After you’ve done this then pressed ‘OK’ twice, you’ll have your first registry entry ready to apply. We need a second one to do set the registry setting to a different value if a user is NOT in the group, so right click on the registry item and choose ‘copy’ then right click on the blank area and choose ‘paste’.

Go into the properties of your copied item, and change the value data to the second setting, and go into the ‘Targeting’ area and change the rule to ‘Is Not’ rather than ‘Is’ under the ‘Item Options’ dropdown menu.

One note is that AD group membership is checked when the user logs in, so if you’re testing and running ‘gpupdate’ to force a group policy check, it may not work as it won’t realise the user is in or out of the group. Just log off and back on to test instead.

I am a big fan of Group Policy Preferences and this is one of the examples of how powerful it can be, so if you are not already using it – get started!

Group Policy Preferences – What Takes Preference?

How do you know if one Group Policy Preference occurs before another?

Hi again everyone,

Today I’m sharing something that I have just found out about, thanks to the very helpful Alan Burchill (Twitter) who is a MVP in Group Policy. Thanks Alan!

So, I’ve talked about Group Policy Preferences before – wonderful, and not widely used enough yet – but they’ll do pretty much anything you could do with a login script with the added benefits of high granularity, GUID and targeting based on almost any criteria you can think of rather than writing complex scripts and error reporting in event viewer.

I came into a scenario where I needed to delete all of the files in a directory, then copy several files back into that same directory. As I created this, I then wondered how I’d make sure that the delete occured before the copy. If it happened the other way around, the end result would be an empty directory!

If you’re doing multiple settings of the same type, then they get an Order number as per the screenshot below. You can move the order around, to make sure things occur in their proper turn. Something like environmnet variables may need this, since your second variable may use the first variable as part of it’s path, and if it was the wrong order then you wouldn’t have the first environment variable set before it was called:


Simple enough. But, what if you need an environment variable in place before you map a drive using that variable? The next screenshot is from the same policy, using one of the variables above to map a drive. But, if you look at the order number, it’s also a 1. The order is only relevant for items in that same area (as per this example, Drive Maps).




How do you know what will happen first? This is what Alan Burchill found out for me. There is a set order in which each client side extension runs, and to view this you need to delve into the registry at HKEY_LOCAL_MACHINE\SOFTWARE\Microsoft\WindowsNT\CurrentVersion\Winlogon\GPExtensions



The order is based on the GUID. I’ve highlighted the second one, which is Group Policy Environment – the environment variables.

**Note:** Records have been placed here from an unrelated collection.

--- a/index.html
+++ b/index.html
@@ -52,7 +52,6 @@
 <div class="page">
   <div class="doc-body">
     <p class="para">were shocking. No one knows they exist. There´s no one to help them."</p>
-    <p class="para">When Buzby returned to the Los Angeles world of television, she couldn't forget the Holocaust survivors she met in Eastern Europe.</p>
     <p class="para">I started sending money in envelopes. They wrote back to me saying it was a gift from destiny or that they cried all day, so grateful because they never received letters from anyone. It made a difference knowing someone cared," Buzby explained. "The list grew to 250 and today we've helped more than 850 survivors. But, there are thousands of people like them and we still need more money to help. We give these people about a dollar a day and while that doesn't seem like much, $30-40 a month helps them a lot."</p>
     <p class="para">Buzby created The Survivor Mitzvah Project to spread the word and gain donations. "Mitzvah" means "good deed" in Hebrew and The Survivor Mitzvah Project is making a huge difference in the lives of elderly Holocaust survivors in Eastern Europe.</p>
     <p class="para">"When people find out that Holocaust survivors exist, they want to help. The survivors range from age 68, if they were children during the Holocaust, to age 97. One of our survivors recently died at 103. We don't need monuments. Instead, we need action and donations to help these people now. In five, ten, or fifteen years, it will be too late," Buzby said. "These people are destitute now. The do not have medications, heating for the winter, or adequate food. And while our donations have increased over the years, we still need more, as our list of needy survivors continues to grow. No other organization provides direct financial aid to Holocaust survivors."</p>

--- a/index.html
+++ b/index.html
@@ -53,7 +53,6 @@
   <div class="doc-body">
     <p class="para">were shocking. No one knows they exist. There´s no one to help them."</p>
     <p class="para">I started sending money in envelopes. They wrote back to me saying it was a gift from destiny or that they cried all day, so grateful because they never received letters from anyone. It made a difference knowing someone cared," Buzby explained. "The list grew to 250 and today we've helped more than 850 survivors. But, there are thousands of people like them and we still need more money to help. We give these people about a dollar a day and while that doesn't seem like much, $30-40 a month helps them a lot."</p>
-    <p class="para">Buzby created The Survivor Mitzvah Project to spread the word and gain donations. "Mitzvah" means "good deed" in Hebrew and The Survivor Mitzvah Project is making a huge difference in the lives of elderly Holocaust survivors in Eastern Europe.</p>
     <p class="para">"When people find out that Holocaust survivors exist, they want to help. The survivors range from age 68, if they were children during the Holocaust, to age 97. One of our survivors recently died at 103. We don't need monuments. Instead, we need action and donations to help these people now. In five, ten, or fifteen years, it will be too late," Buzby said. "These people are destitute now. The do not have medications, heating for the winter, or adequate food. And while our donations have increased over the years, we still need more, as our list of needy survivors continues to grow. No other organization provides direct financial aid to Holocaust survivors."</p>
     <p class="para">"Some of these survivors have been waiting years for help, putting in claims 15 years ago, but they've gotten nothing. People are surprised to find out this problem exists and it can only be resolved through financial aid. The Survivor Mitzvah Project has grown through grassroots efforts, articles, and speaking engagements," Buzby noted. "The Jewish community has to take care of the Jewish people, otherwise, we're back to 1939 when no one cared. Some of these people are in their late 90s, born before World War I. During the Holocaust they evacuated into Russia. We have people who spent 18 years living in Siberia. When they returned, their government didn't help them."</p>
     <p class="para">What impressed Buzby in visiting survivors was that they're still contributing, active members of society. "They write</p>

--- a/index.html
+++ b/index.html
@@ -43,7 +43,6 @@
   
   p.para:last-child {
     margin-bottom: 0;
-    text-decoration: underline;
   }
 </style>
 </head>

They’re all self explanatory once you click on them, or you can search what you’re looking for and then ensure that they are in the order you need them to be. There’s one exception to this, which is {35378EAC-683F-11D2-A89A-00C04FBBCFA2} but that’s a blank entry… possibly so you can force something to be first if needed? We’re not quite sure on that bit!

I hope that helps you if you ever run into this sort of thing. There are other workarounds you can do, such as creating two seperate GPO’s and put those GPO’s in the correct order, but best practise is to have as few GPO’s as possible.Anyway, for my example above, the environment variables come before drive mappings which is {5794DAFD-BE60-433f-88A2-1A31939AC01F} so we’re safe.